***** Task data *****
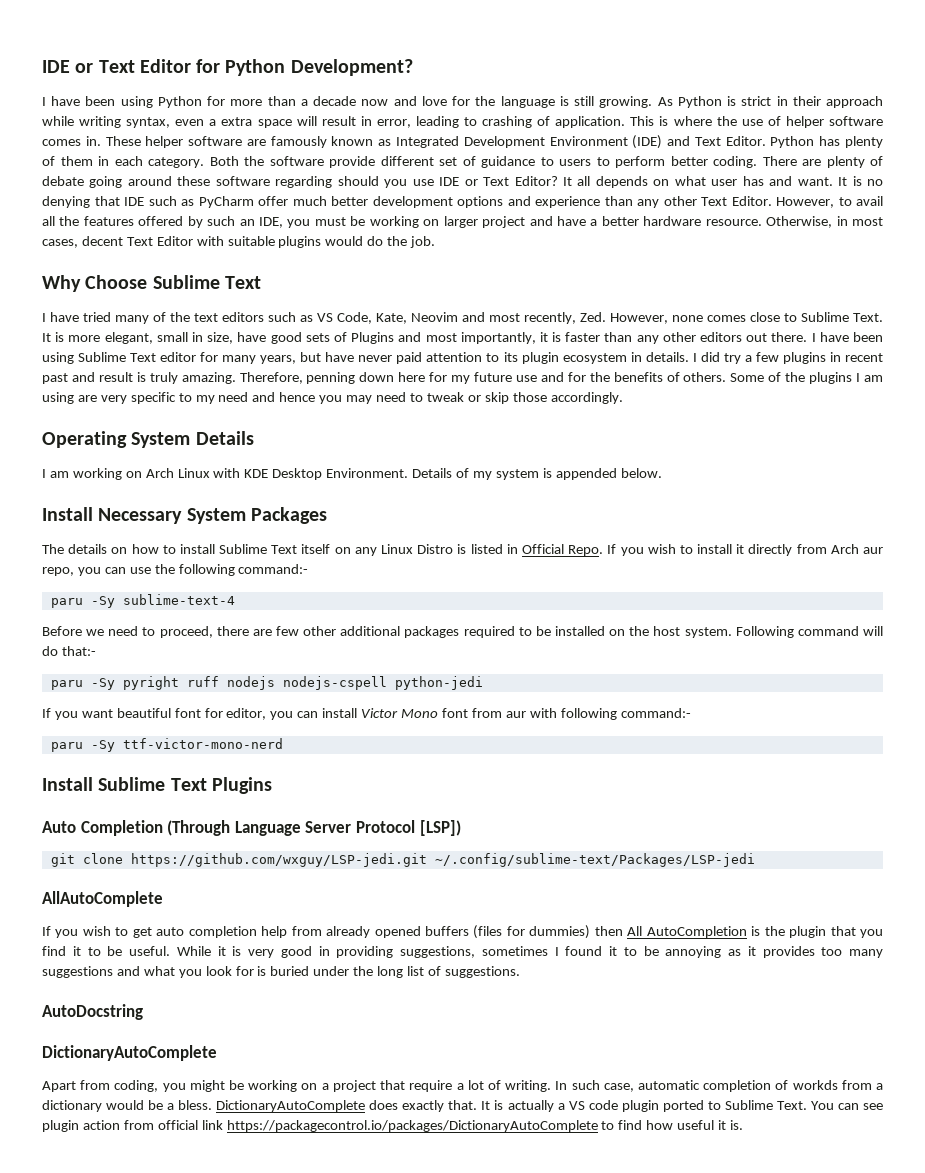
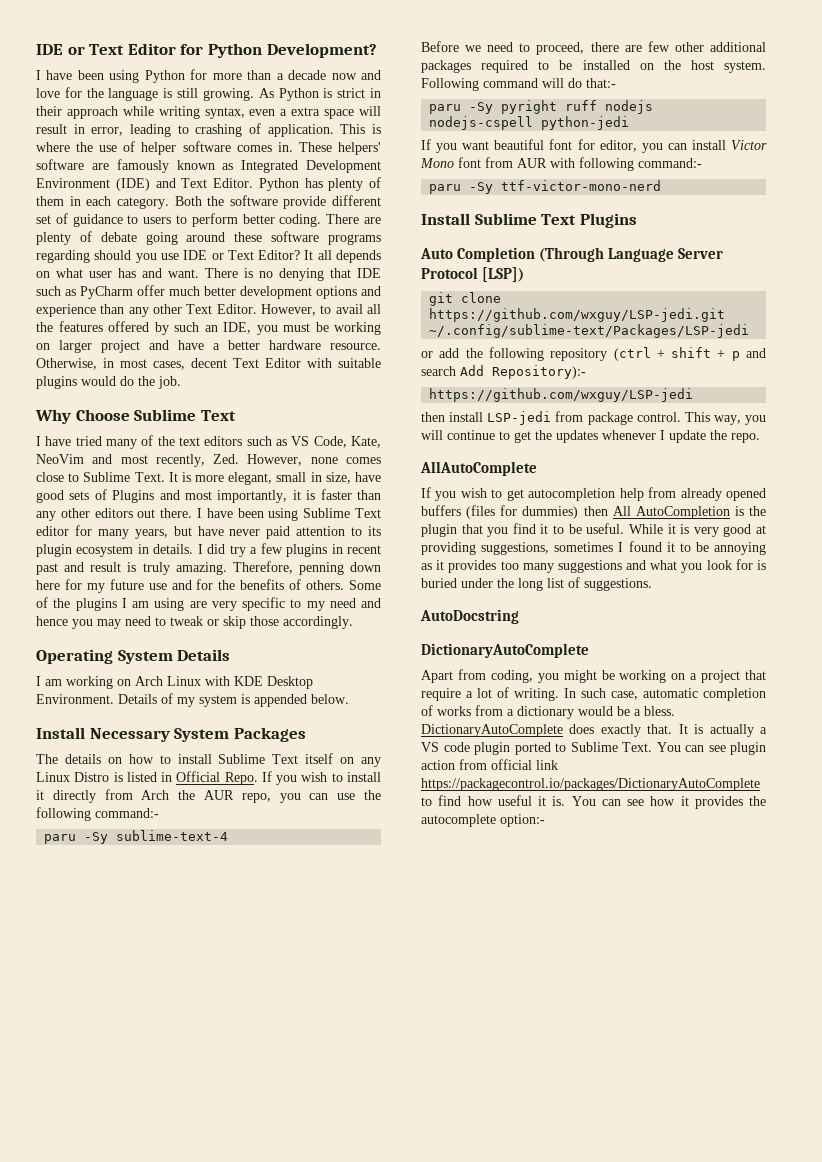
- These helper software are famously known as Integrated Development Environment (IDE) and Text Editor.
+ These helpers' software are famously known as Integrated Development Environment (IDE) and Text Editor.
- There are plenty of debate going around these software regarding should you use IDE or Text Editor?
+ There are plenty of debate going around these software programs regarding should you use IDE or Text Editor?
- It is no denying that IDE such as PyCharm offer much better development options and experience than any other Text Editor.
+ There is no denying that IDE such as PyCharm offer much better development options and experience than any other Text Editor.
- I have tried many of the text editors such as VS Code, Kate, Neovim and most recently, Zed. However, none comes close to Sublime Text.
+ I have tried many of the text editors such as VS Code, Kate, NeoVim and most recently, Zed. However, none comes close to Sublime Text.
- If you wish to install it directly from Arch aur repo, you can use the following command:-
+ If you wish to install it directly from Arch the AUR repo, you can use the following command:-
- If you want beautiful font for editor, you can install Victor Mono font from aur with following command:-
+ If you want beautiful font for editor, you can install Victor Mono font from AUR with following command:-
+ or add the following repository (ctrl + shift + p and search Add Repository):-
+ https://github.com/wxguy/LSP-jedi
+ then install LSP-jedi from package control. This way, you will continue to get the updates whenever I update the repo.
- If you wish to get auto completion help from already opened buffers (files for dummies) then All AutoCompletion is the plugin that you find it to be useful.
+ If you wish to get autocompletion help from already opened buffers (files for dummies) then All AutoCompletion is the plugin that you find it to be useful.
- While it is very good in providing suggestions, sometimes I found it to be annoying as it provides too many suggestions and what you look for is buried under the long list of suggestions.
+ While it is very good at providing suggestions, sometimes I found it to be annoying as it provides too many suggestions and what you look for is buried under the long list of suggestions.
- In such case, automatic completion of workds from a dictionary would be a bless.
+ In such case, automatic completion of works from a dictionary would be a bless.
+ You can see how it provides the autocomplete option:-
*****
Work order
Could the entries above be restated word for word, with the pictures left out?

Result of this task
- These helper software are famously known as Integrated Development Environment (IDE) and Text Editor.
+ These helpers' software are famously known as Integrated Development Environment (IDE) and Text Editor.
- There are plenty of debate going around these software regarding should you use IDE or Text Editor?
+ There are plenty of debate going around these software programs regarding should you use IDE or Text Editor?
- It is no denying that IDE such as PyCharm offer much better development options and experience than any other Text Editor.
+ There is no denying that IDE such as PyCharm offer much better development options and experience than any other Text Editor.
- I have tried many of the text editors such as VS Code, Kate, Neovim and most recently, Zed. However, none comes close to Sublime Text.
+ I have tried many of the text editors such as VS Code, Kate, NeoVim and most recently, Zed. However, none comes close to Sublime Text.
- If you wish to install it directly from Arch aur repo, you can use the following command:-
+ If you wish to install it directly from Arch the AUR repo, you can use the following command:-
- If you want beautiful font for editor, you can install Victor Mono font from aur with following command:-
+ If you want beautiful font for editor, you can install Victor Mono font from AUR with following command:-
+ or add the following repository (ctrl + shift + p and search Add Repository):-
+ https://github.com/wxguy/LSP-jedi
+ then install LSP-jedi from package control. This way, you will continue to get the updates whenever I update the repo.
- If you wish to get auto completion help from already opened buffers (files for dummies) then All AutoCompletion is the plugin that you find it to be useful.
+ If you wish to get autocompletion help from already opened buffers (files for dummies) then All AutoCompletion is the plugin that you find it to be useful.
- While it is very good in providing suggestions, sometimes I found it to be annoying as it provides too many suggestions and what you look for is buried under the long list of suggestions.
+ While it is very good at providing suggestions, sometimes I found it to be annoying as it provides too many suggestions and what you look for is buried under the long list of suggestions.
- In such case, automatic completion of workds from a dictionary would be a bless.
+ In such case, automatic completion of works from a dictionary would be a bless.
+ You can see how it provides the autocomplete option:-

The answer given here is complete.